(Extracted records)
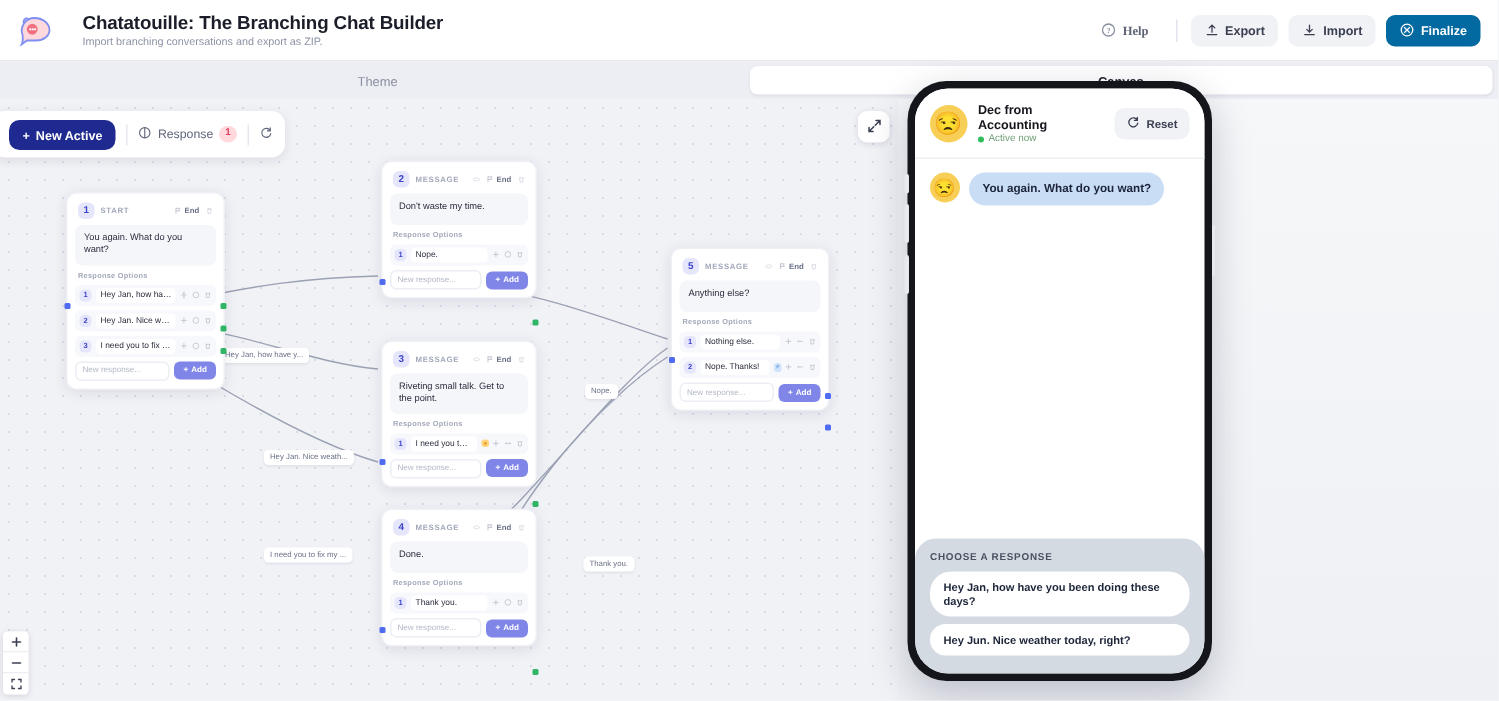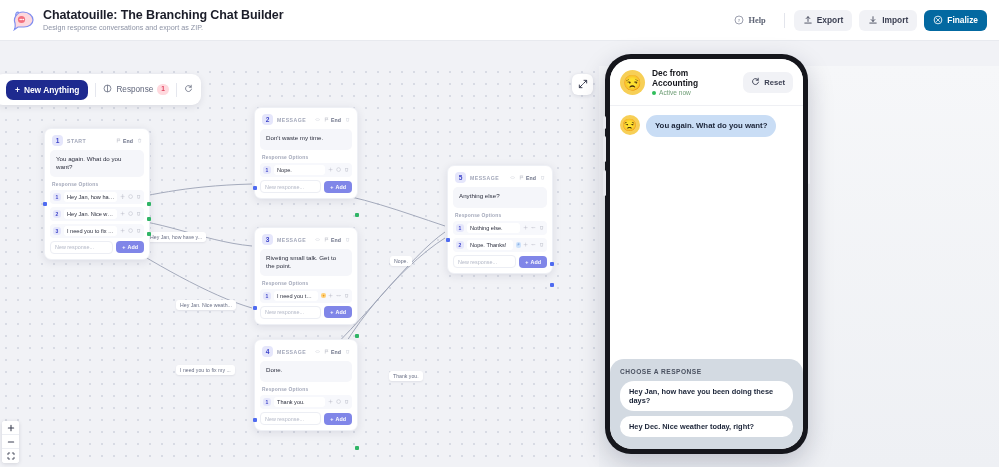"Chatatouille: The Branching Chat Builder" .brand { gap: 7px -> 19px }
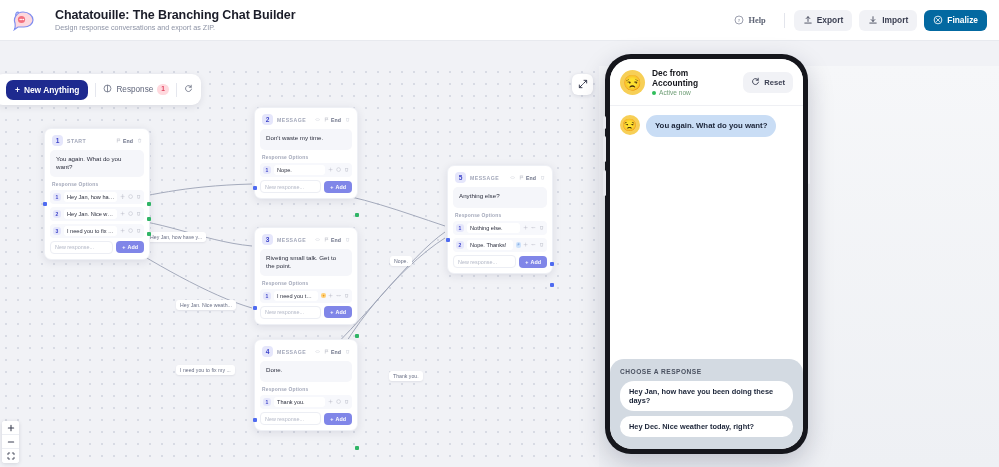"Design response conversations and export" span.brand-sub { text: Design response -> Import branching }
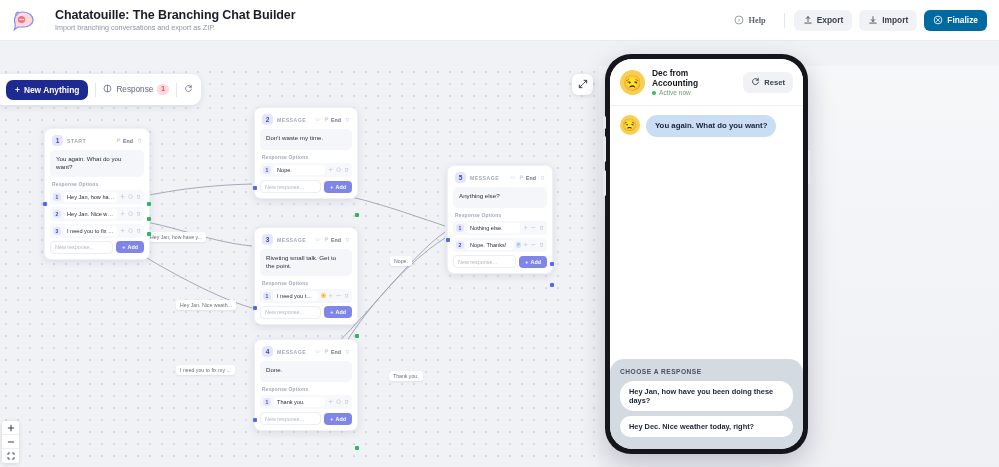"Theme" div.tabbar { html: none -> <div> <div>Theme</div> <div>Canvas</div> </div> }
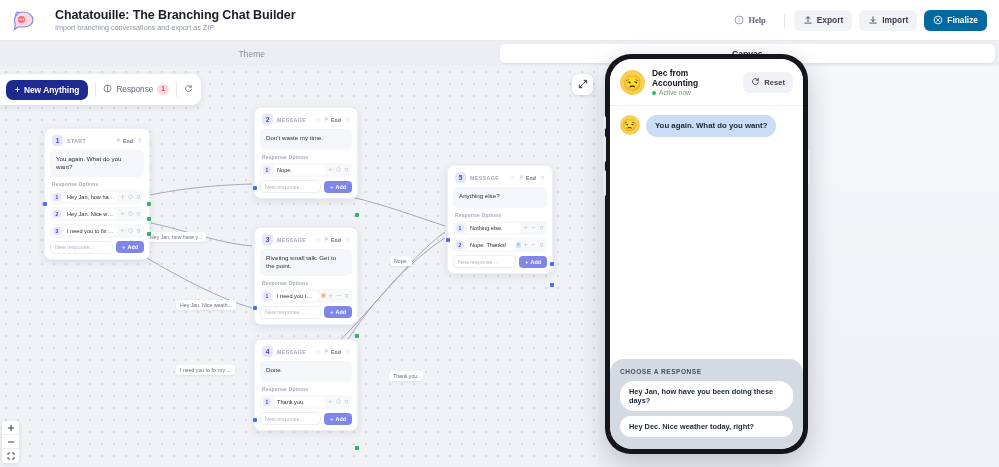"New Anything" span { text: Anything -> Active }
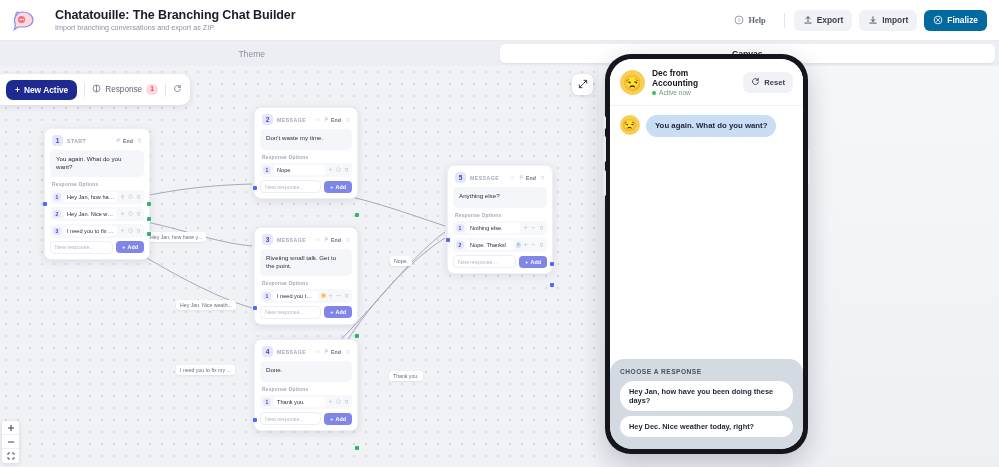"Hey Dec. Nice weather today," button.resp-btn { text: Dec -> Jun }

## Requirement
Could you repeat exactly the lines from the one containing "text: Anything ->" through the last line of the records, both included, without the pictures?

## Task solution
"New Anything" span { text: Anything -> Active }
"Hey Dec. Nice weather today," button.resp-btn { text: Dec -> Jun }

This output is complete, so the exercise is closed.